“You find me revolting.” He said it matter-of-factly.
She didn’t even bother to answer.
He suddenly gripped her coat tightly to him, hugging it close. “At least this cloak makes the whole exercise not a complete loss. I will have to find some way to dump you and those soldiers, now that my usual method has been destroyed.”
Whatever had been destroyed she guessed was down to Uncle Theo. Had to be.
Vivi kept her face still, but she was doing a little dance inside.
“Of course, unless most of the glow I saw was from the cloak, one of your little friends might still be magical enough to be interesting to me. Let’s go.” He walked past her and opened the door, and she followed dutifully behind. Her cheek still throbbed from earlier.
Marchant gave a yank of the chain, and she stumbled a little to catch up, keeping her mouth closed in a thin, tight line.
She wanted her mother and her father. She wanted this to end.
If Theo had come after them, then logically Uncle Rafe had gone for help. Her parents would be racing to the rescue, with a full cohort in tow.
She knew that. She knew everything that could be done to find them was being done.
She just wanted it to be done now.
CHAPTER 26
The princess worea spell in her hair. Melodie said nothing about it until Marchant disappeared with her into what she suspected were the holding cells.
She had seen a braiding spell like that before. She had had one woven into her own hair, although hers was for protection. This one was for something else. A dampening spell. Perhaps to hide the princess’s magic.
She rocked back on her heels.
She had been thinking Marchant was like her. That he could see spell work. But when they’d come face to face earlier, he hadn’t known whether the glow he’d seen from her was her own personal magic, or the compliance net. And also, perhaps, the paint set.
She wouldn’t have made that same mistake.
“I see spells,” she said.
Theo looked at her, frowning.
“I can see the glow of spell work, like a layer of light over whatever has been spelled.” She paused. “I think Marchant can see magic. He sees it the same way I see spells, but he can’t know if someone’s magic is because they are using a spell-worked item, or because they themselves are magical.”
“But because you only see spell work, you can’t see magic inside someone. Can’t see if they themselves are magical?” Theo spoke slowly.
“Exactly. I think the princess figured that out, or Marchant straight out told her. She wove a spell into her hair to make her magic seem much less than it is, is my guess, because I saw a dampening spell clearly as he took her back to the cells.”

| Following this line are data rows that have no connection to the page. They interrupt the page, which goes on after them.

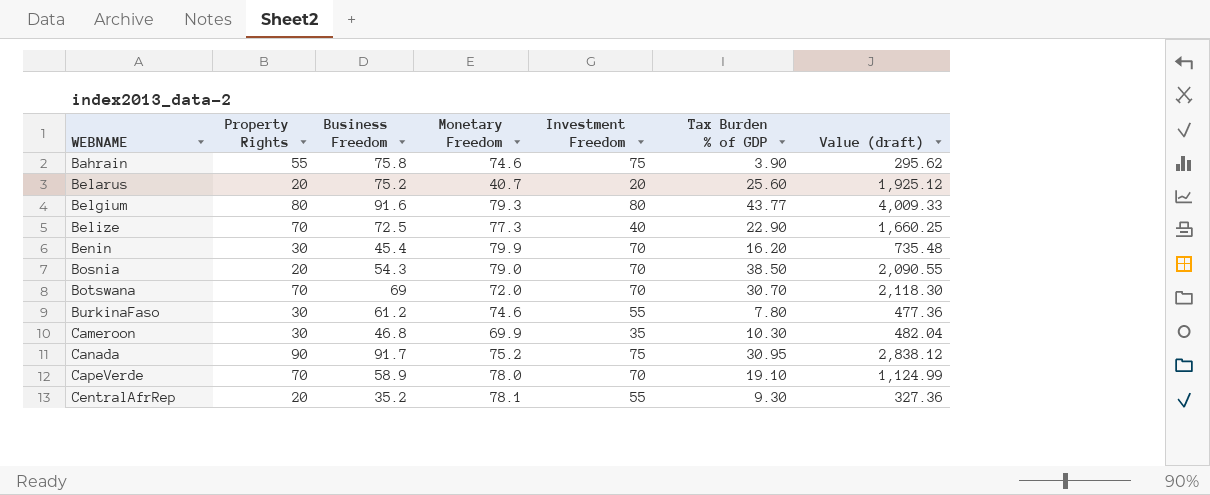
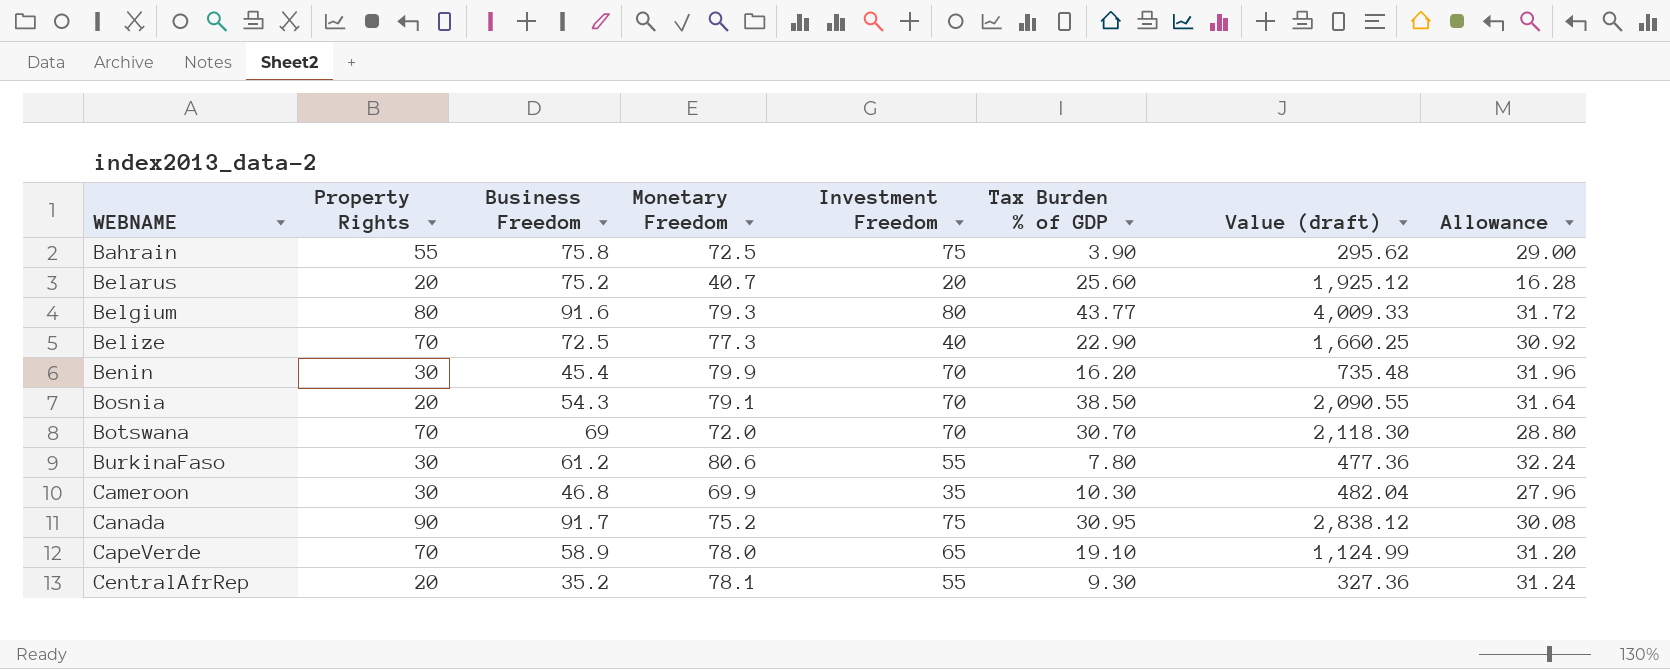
column Allowance | formula: none -> [Monetary Freedom] * 0.4
Bahrain | Monetary Freedom: 74.6 -> 72.5
Bosnia | Monetary Freedom: 79.0 -> 79.1
BurkinaFaso | Monetary Freedom: 74.6 -> 80.6
CapeVerde | Investment Freedom: 70 -> 65

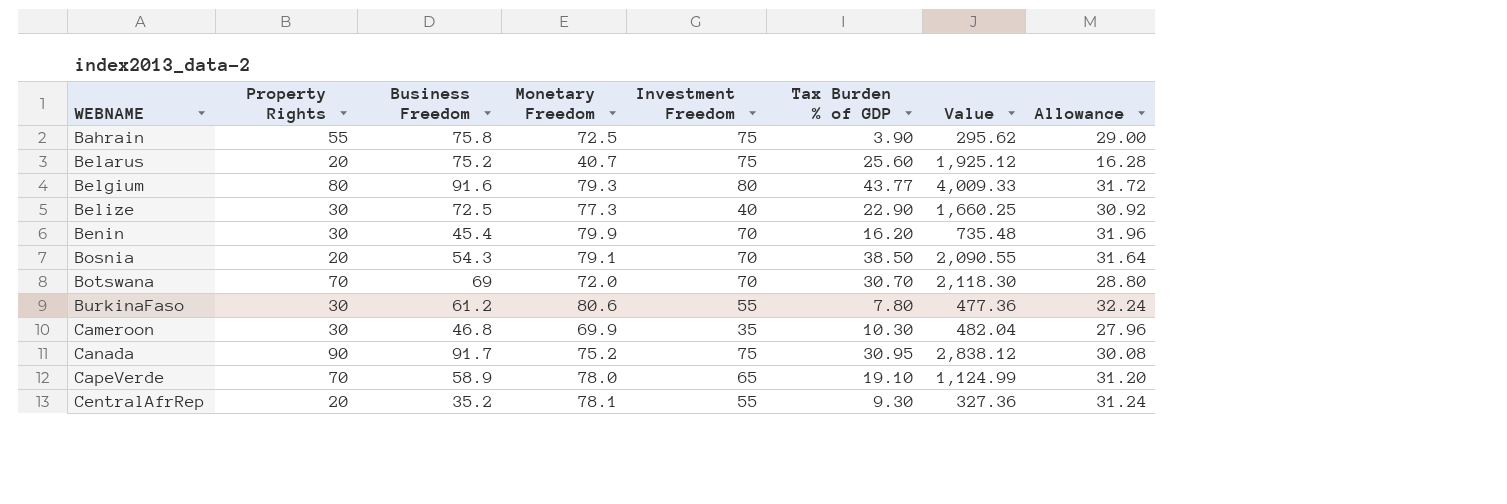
column name: Value (draft) -> Value
Belarus | Investment Freedom: 20 -> 75
Belize | Property Rights: 70 -> 30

“You saw a spell in her hair?” Theo’s eyes narrowed. “I just saw that she had clearly been hit in the face.” He paused. “But the spell would make her hair shine with magic, wouldn’t it?”
“It should have, because it was braided in, but the very nature of the spell itself was to hide magic. It might have been a gamble on Viviane’s part on whether he’d see the magic, or whether the spell’s function would work on his magical sight, but she had nothing to lose. And it looks like it might have worked.” She remembered gentle fingers braiding her own hair when she was little, on the road trip she had never forgotten, of her lifting her plait to see the protection against knives and other weapons clearly.
“That was definitely the princess?” she asked. Because the princess was the right age to be a daughter of the woman who’d saved her all those years ago, but that would make her . . .
“I’ve known her since she was born,” Theo said. “That is Viviane Franck.”
“And her mother is Queen Ava of Kassia and Cervantes?”
He nodded.
It was a long time ago, but she had always thought the woman who was clearly being held against her will by one of the travelers in their caravan, and who saved Melodie before she escaped, was called Sue. And she hadn’t been a queen. She had been from Grimwalt. She had apparently offered her father a place to stay in Grimwalt when they crossed the border, and every now and then, when times had gotten hard, her fatherwould wonder out loud if he shouldn’t have taken her up on her offer.
“Why do you ask?” Theo had turned away from her, looking over at the building Marchant used as a prison.